In both sports betting and investing there are many strategies that can be used and individual need to come up with a suitable plan.  With investing some like to use technical analysis, others use fundamental analysis, and some (the ones I consider the best) utilize a hybrid approach.  With sports betting the fundamental approach would involve researching teams, watching film, and really understanding matchups to be the basis of your bet, and is considered the most difficult approach to really gain an edge.  A technical approach to football betting would be utilizing team momentum and things like ATS (Against the Spread) trends.

I think the reason I do well in both of these markets is due to my hybrid style. With investing I not only spend countless hours researching companies, looking at fundamental metrics, developing screeners, reading management commentaries and company presentations, and so much more, but I also use technical analysis with entry/exit decisions.  I also utilize sentiment from a broader view to identify inflection points for markets and individual stocks. Even further I follow institutional ownerships and option flows, the latter has long been the main pillar of my approach as a method to follow the “smart money.”  In Football betting I not only watch a lot of games, look at analytics and box scores, but also study ATS trends and situational trends.  Furthermore I apply a smart money approach to betting by utilizing the betting lines looking at movements, bet % versus $ percentage, and look for outliers in sentiment.  Sentiment can be very useful in sports betting as well looking at percentage of bets on a team with 25% and 75% the outer ranges when identifying potential overly pessimistic and overly optimistic public betting.

I can draw countless connections between the two and likely the reason I enjoy both so much even if they are emotional rollercoasters. Even down to a sillier connection like an injury to a key sports player impacting a team like a stock getting a downgrade, both likely temporary set-backs that do not change the fundamental story.  A coaching change in sports can have a major impact on a team, and similarly a top management change at a company can have a major impact for a stock.

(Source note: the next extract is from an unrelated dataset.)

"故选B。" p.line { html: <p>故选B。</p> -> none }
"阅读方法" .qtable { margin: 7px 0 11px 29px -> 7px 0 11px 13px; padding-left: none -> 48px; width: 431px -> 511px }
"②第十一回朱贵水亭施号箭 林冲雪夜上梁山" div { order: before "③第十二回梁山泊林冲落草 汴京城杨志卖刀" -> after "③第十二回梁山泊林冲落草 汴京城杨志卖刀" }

If you put in the time & effort both sports betting and financial markets can be very lucrative.  Discipline is essential in both, yes you will have times you make degenerate trades in both, say taking some weekly call options into an earnings report in trading, or in sports betting throwing on that 5 team parlay.  The key is to offset these losers with many more winners, keep losses small, know when to not bet/trade, and scale properly when your research leads you to the highest degree of confidence conclusion.